▸ **What is being asked**: Repeat each record exactly, skipping the pictures.

########

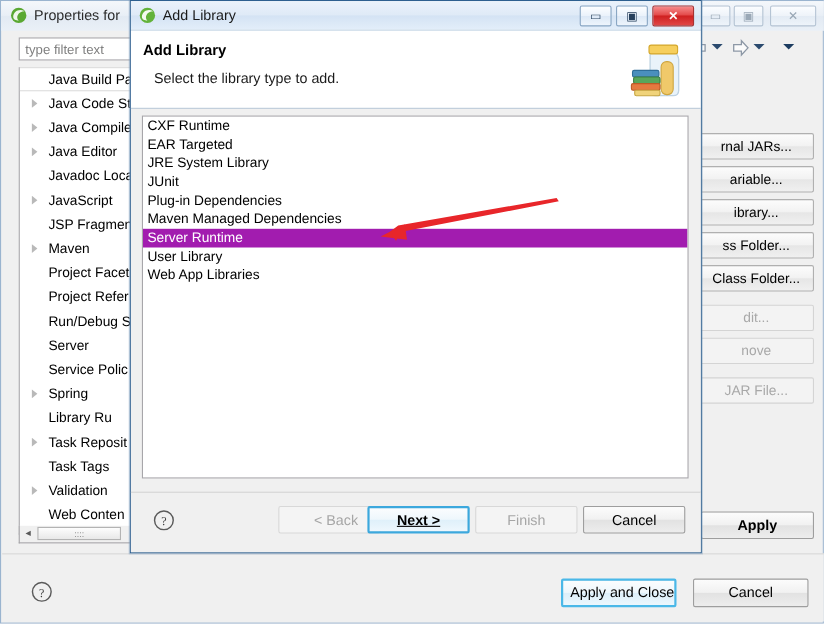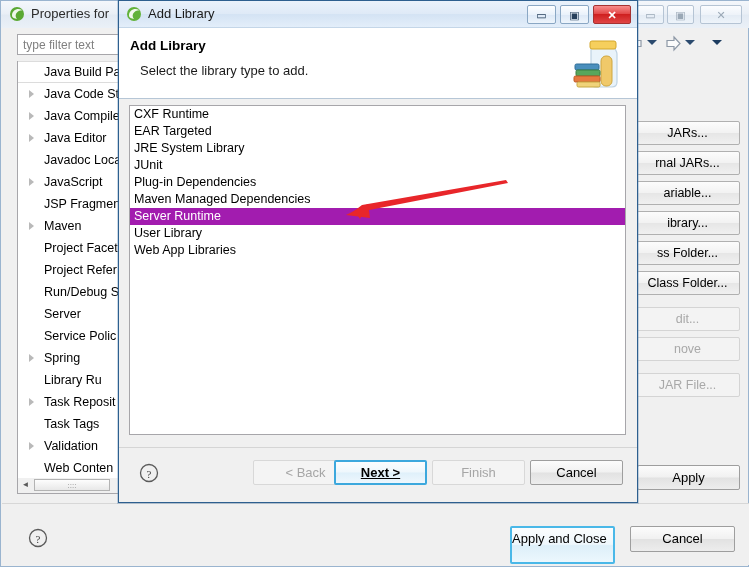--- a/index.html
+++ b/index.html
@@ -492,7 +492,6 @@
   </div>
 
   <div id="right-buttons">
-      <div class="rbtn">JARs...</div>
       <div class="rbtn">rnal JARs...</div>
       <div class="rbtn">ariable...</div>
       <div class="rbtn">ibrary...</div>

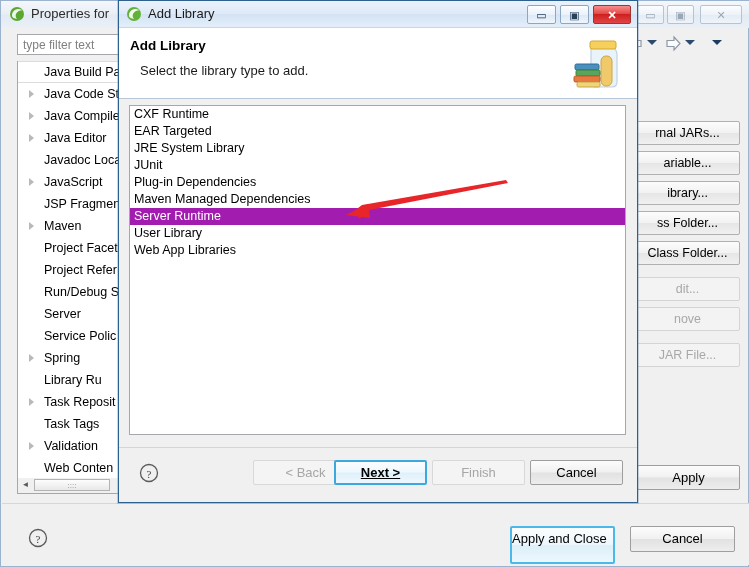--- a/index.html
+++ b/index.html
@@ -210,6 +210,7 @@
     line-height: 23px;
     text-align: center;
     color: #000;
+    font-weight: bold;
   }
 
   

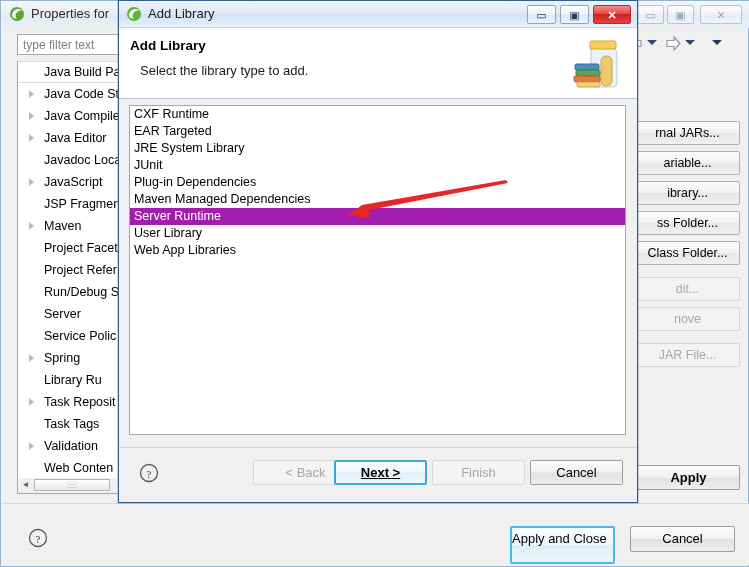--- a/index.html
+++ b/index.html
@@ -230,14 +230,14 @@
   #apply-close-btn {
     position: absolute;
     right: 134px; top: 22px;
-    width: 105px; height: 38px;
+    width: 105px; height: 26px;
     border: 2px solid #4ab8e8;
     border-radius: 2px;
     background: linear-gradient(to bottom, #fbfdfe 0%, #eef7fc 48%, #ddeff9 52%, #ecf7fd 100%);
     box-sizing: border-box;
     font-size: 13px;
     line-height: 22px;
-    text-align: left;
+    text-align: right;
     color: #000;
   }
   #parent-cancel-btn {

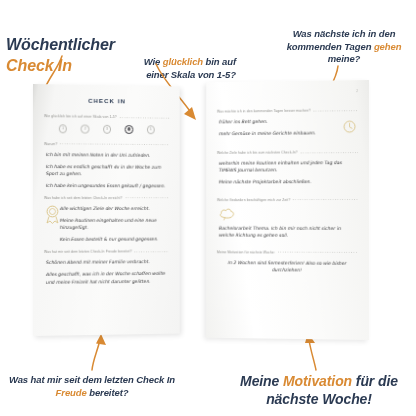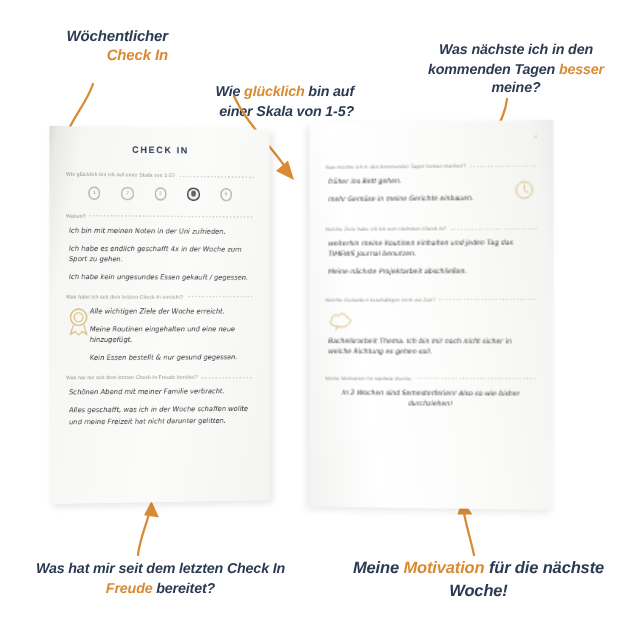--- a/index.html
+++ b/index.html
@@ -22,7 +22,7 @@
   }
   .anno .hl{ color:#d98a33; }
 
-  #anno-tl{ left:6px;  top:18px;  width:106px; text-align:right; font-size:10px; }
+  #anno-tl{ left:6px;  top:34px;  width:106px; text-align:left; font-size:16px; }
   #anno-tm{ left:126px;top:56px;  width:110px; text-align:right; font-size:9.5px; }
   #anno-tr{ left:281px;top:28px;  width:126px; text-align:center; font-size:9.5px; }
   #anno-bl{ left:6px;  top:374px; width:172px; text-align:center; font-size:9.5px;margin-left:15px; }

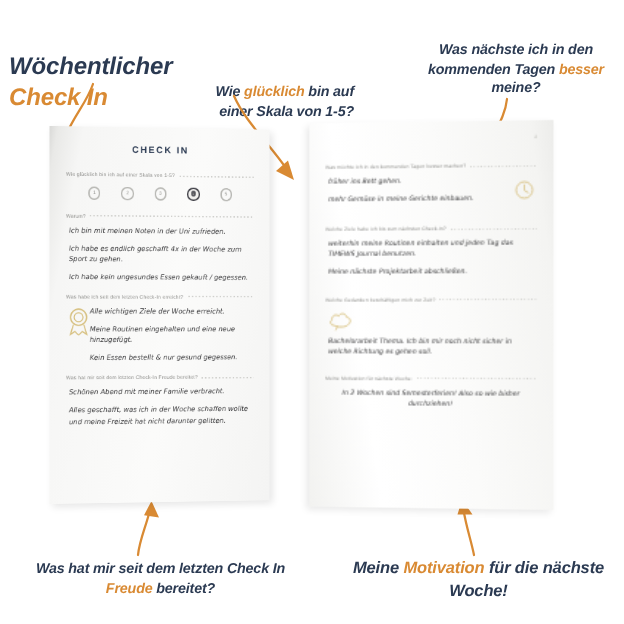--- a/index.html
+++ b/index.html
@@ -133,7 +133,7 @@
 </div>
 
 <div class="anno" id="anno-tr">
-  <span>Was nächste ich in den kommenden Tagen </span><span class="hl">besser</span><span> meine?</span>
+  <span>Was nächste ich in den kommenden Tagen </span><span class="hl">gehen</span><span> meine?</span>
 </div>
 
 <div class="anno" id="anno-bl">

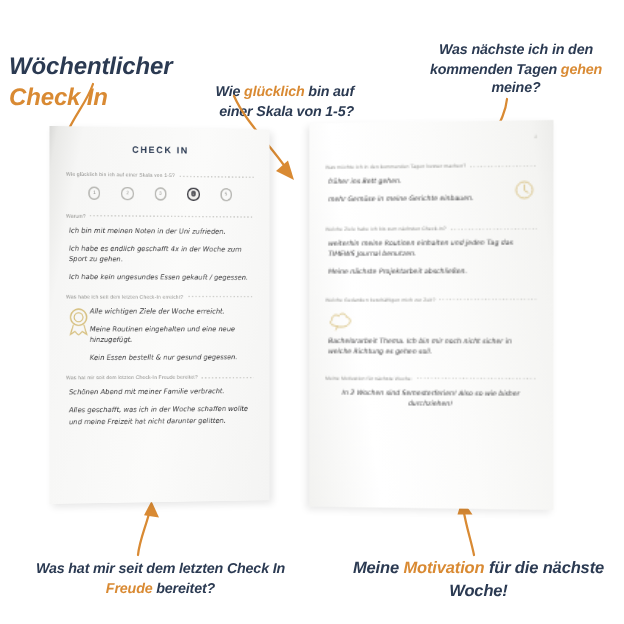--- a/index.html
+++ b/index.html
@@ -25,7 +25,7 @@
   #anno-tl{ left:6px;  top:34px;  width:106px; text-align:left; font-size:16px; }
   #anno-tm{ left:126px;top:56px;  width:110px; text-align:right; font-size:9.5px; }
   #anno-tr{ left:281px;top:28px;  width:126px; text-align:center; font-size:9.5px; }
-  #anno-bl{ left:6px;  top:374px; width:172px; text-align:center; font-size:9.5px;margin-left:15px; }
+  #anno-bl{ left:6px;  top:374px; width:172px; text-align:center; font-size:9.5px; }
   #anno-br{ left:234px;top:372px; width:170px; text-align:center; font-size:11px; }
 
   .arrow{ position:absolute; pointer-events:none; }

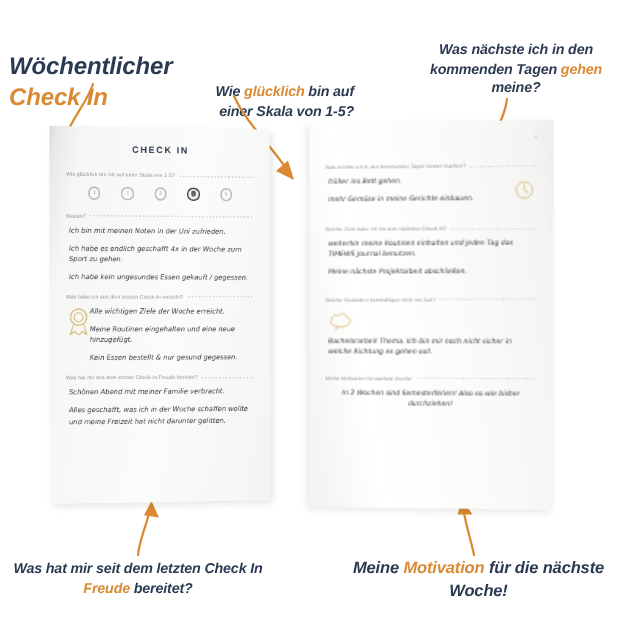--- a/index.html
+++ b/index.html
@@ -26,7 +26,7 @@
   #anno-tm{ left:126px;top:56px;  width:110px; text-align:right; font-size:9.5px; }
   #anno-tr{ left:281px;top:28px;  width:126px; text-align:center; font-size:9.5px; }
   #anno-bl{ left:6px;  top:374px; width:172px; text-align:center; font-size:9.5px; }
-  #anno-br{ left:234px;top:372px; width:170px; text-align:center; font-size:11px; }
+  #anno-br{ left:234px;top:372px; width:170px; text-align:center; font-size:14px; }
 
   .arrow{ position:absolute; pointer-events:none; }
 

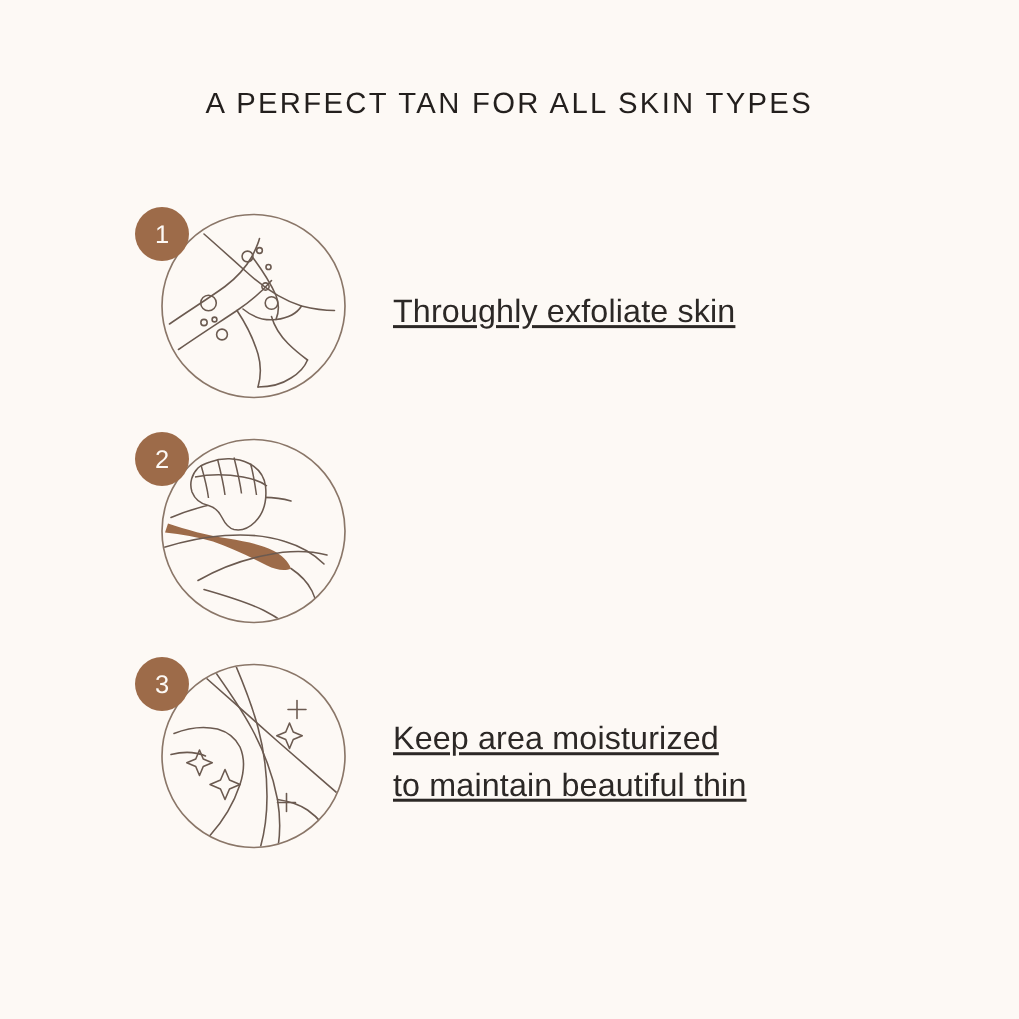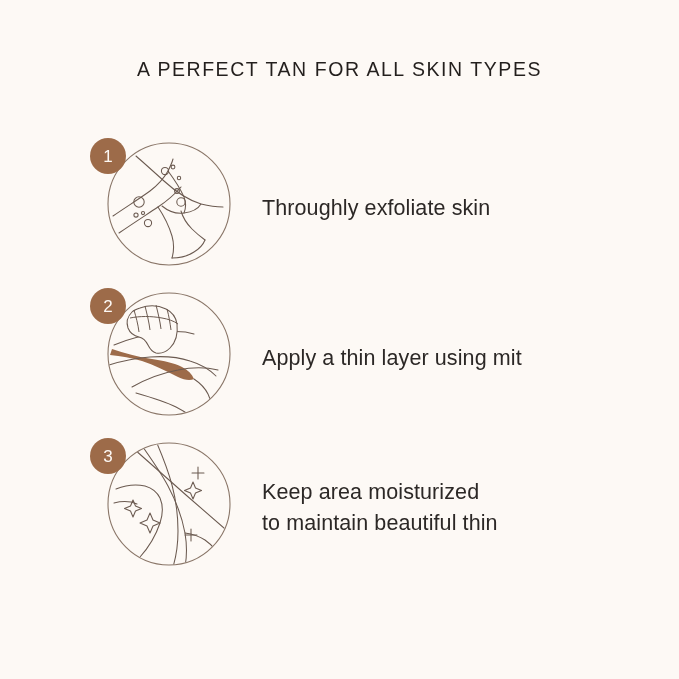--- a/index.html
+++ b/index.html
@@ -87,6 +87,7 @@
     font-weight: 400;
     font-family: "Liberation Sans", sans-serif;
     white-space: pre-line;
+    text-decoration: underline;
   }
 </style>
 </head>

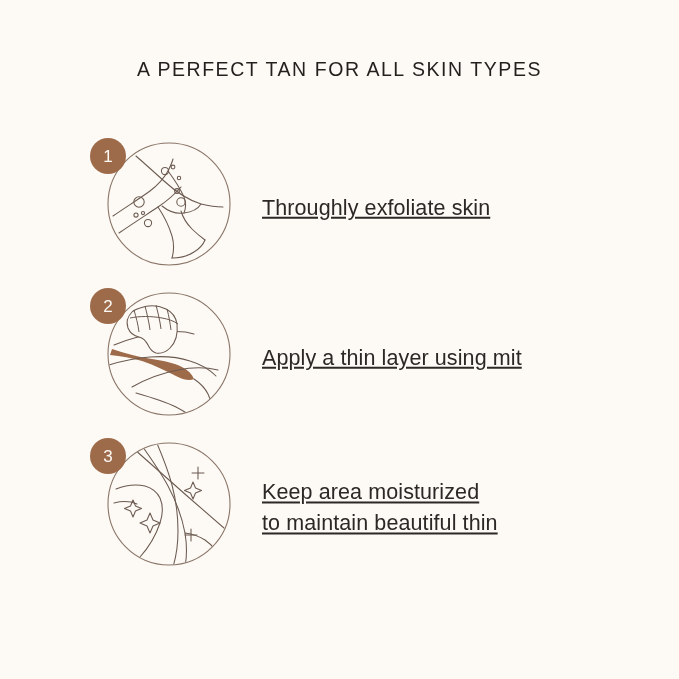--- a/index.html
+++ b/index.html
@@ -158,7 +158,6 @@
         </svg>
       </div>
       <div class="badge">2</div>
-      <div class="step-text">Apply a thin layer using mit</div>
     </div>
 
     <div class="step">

########

▸ **Reply to the task**:
--- a/index.html
+++ b/index.html
@@ -492,7 +492,6 @@
   </div>
 
   <div id="right-buttons">
-      <div class="rbtn">JARs...</div>
       <div class="rbtn">rnal JARs...</div>
       <div class="rbtn">ariable...</div>
       <div class="rbtn">ibrary...</div>

--- a/index.html
+++ b/index.html
@@ -210,6 +210,7 @@
     line-height: 23px;
     text-align: center;
     color: #000;
+    font-weight: bold;
   }
 
   

--- a/index.html
+++ b/index.html
@@ -230,14 +230,14 @@
   #apply-close-btn {
     position: absolute;
     right: 134px; top: 22px;
-    width: 105px; height: 38px;
+    width: 105px; height: 26px;
     border: 2px solid #4ab8e8;
     border-radius: 2px;
     background: linear-gradient(to bottom, #fbfdfe 0%, #eef7fc 48%, #ddeff9 52%, #ecf7fd 100%);
     box-sizing: border-box;
     font-size: 13px;
     line-height: 22px;
-    text-align: left;
+    text-align: right;
     color: #000;
   }
   #parent-cancel-btn {

--- a/index.html
+++ b/index.html
@@ -22,7 +22,7 @@
   }
   .anno .hl{ color:#d98a33; }
 
-  #anno-tl{ left:6px;  top:18px;  width:106px; text-align:right; font-size:10px; }
+  #anno-tl{ left:6px;  top:34px;  width:106px; text-align:left; font-size:16px; }
   #anno-tm{ left:126px;top:56px;  width:110px; text-align:right; font-size:9.5px; }
   #anno-tr{ left:281px;top:28px;  width:126px; text-align:center; font-size:9.5px; }
   #anno-bl{ left:6px;  top:374px; width:172px; text-align:center; font-size:9.5px;margin-left:15px; }

--- a/index.html
+++ b/index.html
@@ -133,7 +133,7 @@
 </div>
 
 <div class="anno" id="anno-tr">
-  <span>Was nächste ich in den kommenden Tagen </span><span class="hl">besser</span><span> meine?</span>
+  <span>Was nächste ich in den kommenden Tagen </span><span class="hl">gehen</span><span> meine?</span>
 </div>
 
 <div class="anno" id="anno-bl">

--- a/index.html
+++ b/index.html
@@ -25,7 +25,7 @@
   #anno-tl{ left:6px;  top:34px;  width:106px; text-align:left; font-size:16px; }
   #anno-tm{ left:126px;top:56px;  width:110px; text-align:right; font-size:9.5px; }
   #anno-tr{ left:281px;top:28px;  width:126px; text-align:center; font-size:9.5px; }
-  #anno-bl{ left:6px;  top:374px; width:172px; text-align:center; font-size:9.5px;margin-left:15px; }
+  #anno-bl{ left:6px;  top:374px; width:172px; text-align:center; font-size:9.5px; }
   #anno-br{ left:234px;top:372px; width:170px; text-align:center; font-size:11px; }
 
   .arrow{ position:absolute; pointer-events:none; }

--- a/index.html
+++ b/index.html
@@ -26,7 +26,7 @@
   #anno-tm{ left:126px;top:56px;  width:110px; text-align:right; font-size:9.5px; }
   #anno-tr{ left:281px;top:28px;  width:126px; text-align:center; font-size:9.5px; }
   #anno-bl{ left:6px;  top:374px; width:172px; text-align:center; font-size:9.5px; }
-  #anno-br{ left:234px;top:372px; width:170px; text-align:center; font-size:11px; }
+  #anno-br{ left:234px;top:372px; width:170px; text-align:center; font-size:14px; }
 
   .arrow{ position:absolute; pointer-events:none; }
 

--- a/index.html
+++ b/index.html
@@ -87,6 +87,7 @@
     font-weight: 400;
     font-family: "Liberation Sans", sans-serif;
     white-space: pre-line;
+    text-decoration: underline;
   }
 </style>
 </head>

--- a/index.html
+++ b/index.html
@@ -158,7 +158,6 @@
         </svg>
       </div>
       <div class="badge">2</div>
-      <div class="step-text">Apply a thin layer using mit</div>
     </div>
 
     <div class="step">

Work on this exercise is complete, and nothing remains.